About a parallel efficiency different

Dear Lammps developer:

I am currently working on carbon hydrogen with different potentials: AIREBO-M and OPLSUA. The Lammps have a vastly different parallel efficiency on the two potential:

For a ~48K atoms system with AIREBO-M, I got 6.392 timesteps/s for a single node and 11.587time steps/s for 4 nodes. This is somewhat I expected considering the cluster I am working with.

However, For a ~8K UAs system with OPLS-UA, I got the following speed…:
Node(s) timesteps/s comm time%
1 551.193 15.34
2 343.020 46.24
4 74.668 44.32
Which is quite wired and not what I expected.

The cluster I am using is made of an AMD-like CPU with 64 cores per node. However, unlike most clusters, the nodes are communicate via ssh, not RDMA. The Lammps version is 5Jun2019 version as the cluster I am working with is only reachable from intranet and make it hard to compile recent version. Hyperthreaded is disabled for every node and only mpi not openMP is utilized.

I wonder why there is a dramatically different parallel efficiency and how I could improve the latter case.

Best regards,
Jiawei Zhao

Please note that you are comparing two different system sizes and two types of potentials with different computational complexity.

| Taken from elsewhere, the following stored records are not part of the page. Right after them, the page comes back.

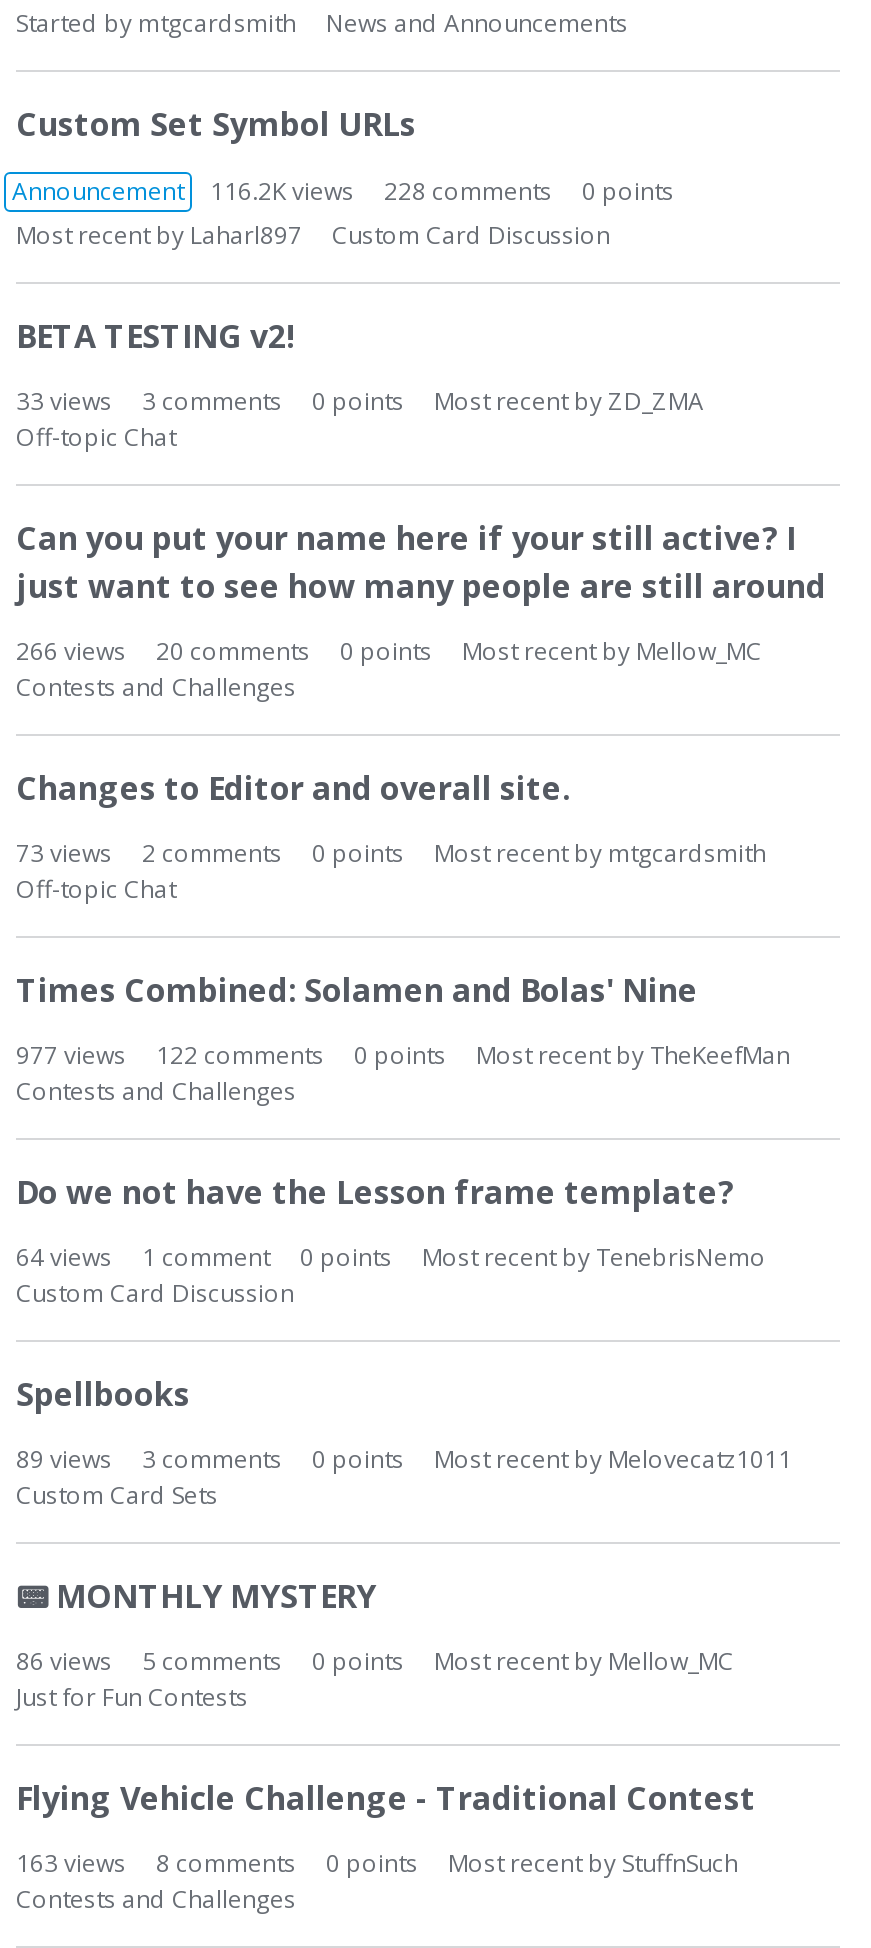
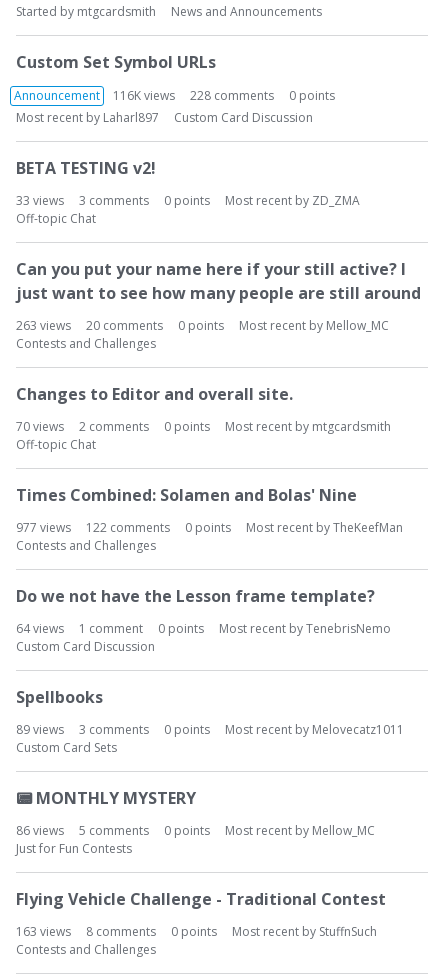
- Announcement 116.2K views 228 comments 0 points
+ Announcement 116K views 228 comments 0 points

- 266 views 20 comments 0 points Most recent by Mellow_MC
+ 263 views 20 comments 0 points Most recent by Mellow_MC

- 73 views 2 comments 0 points Most recent by mtgcardsmith
+ 70 views 2 comments 0 points Most recent by mtgcardsmith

The computational cost per atom of AIREBO is almost 15x compared to your OPLS system (assuming perfect weak scaling and no parallel overhead for in-node communication).
That means, you have much more time spent on computing before you have to do communication again.
Add to that, that your AIREBO system is 6x larger, you have an explanation for getting some speedup using multiple nodes (even though not a good speedup). With 4 nodes, i.e. 256 MPI processes, you have only 188 atoms per MPI process and that is not a lot, even for an “expensive” potential as you are reaching the limit of strong parallel scaling.

If your AIREBO system was smaller, you would likely see less speedup.
For your OPLS system, you are already at the limit (if not over) with a single node with only 125 atoms per MPI process. Due to the lower computational complexity of OPLS your limit of strong scaling is at a larger number of atoms than for AIREBO. …and this is assuming you are not using a PPPM Kspace solver. If you do (to treat long-range electrostatics), then you have the additional problem that you have to do 6 3d-FFTs (3x reverse and 3x forward) to get the forces and those are causing a particularly high communication overhead, which is much increased on your system due to using TCP/IP with orders of magnitude larger latencies than Infiniband.

In summary, your observations are not weird at all and there is not much that you can do. It would be interesting to see the performance within a single node for a sequence of 1, 2, 4, 8, 16, 32, 64 MPI processes. That will allow you to better judge where the strong parallel scaling limit of your two systems is. And similarly, I would be curious to see, how much performance and thus communication overhead you have on the AIREBO system with 2 nodes.

Dear Prof. Axel Kohlmey

Thanks for your detail answer as usual. I did manage to have a try on the cluster for those two system with lower MPI process on one node as its there are only one free at the moment. Here are the results in timesteps/s:

It seems that the parallel efficiency is fairly ok within a node to me.

As for the small size of the OPLSUA system, This is a trial system just to validate the parameter I put is correct. We intend to vastly increase the volume and time scale of the system so that is why we are trying to drop the complex cutoff function within the AIREBO and combine the hydrogens.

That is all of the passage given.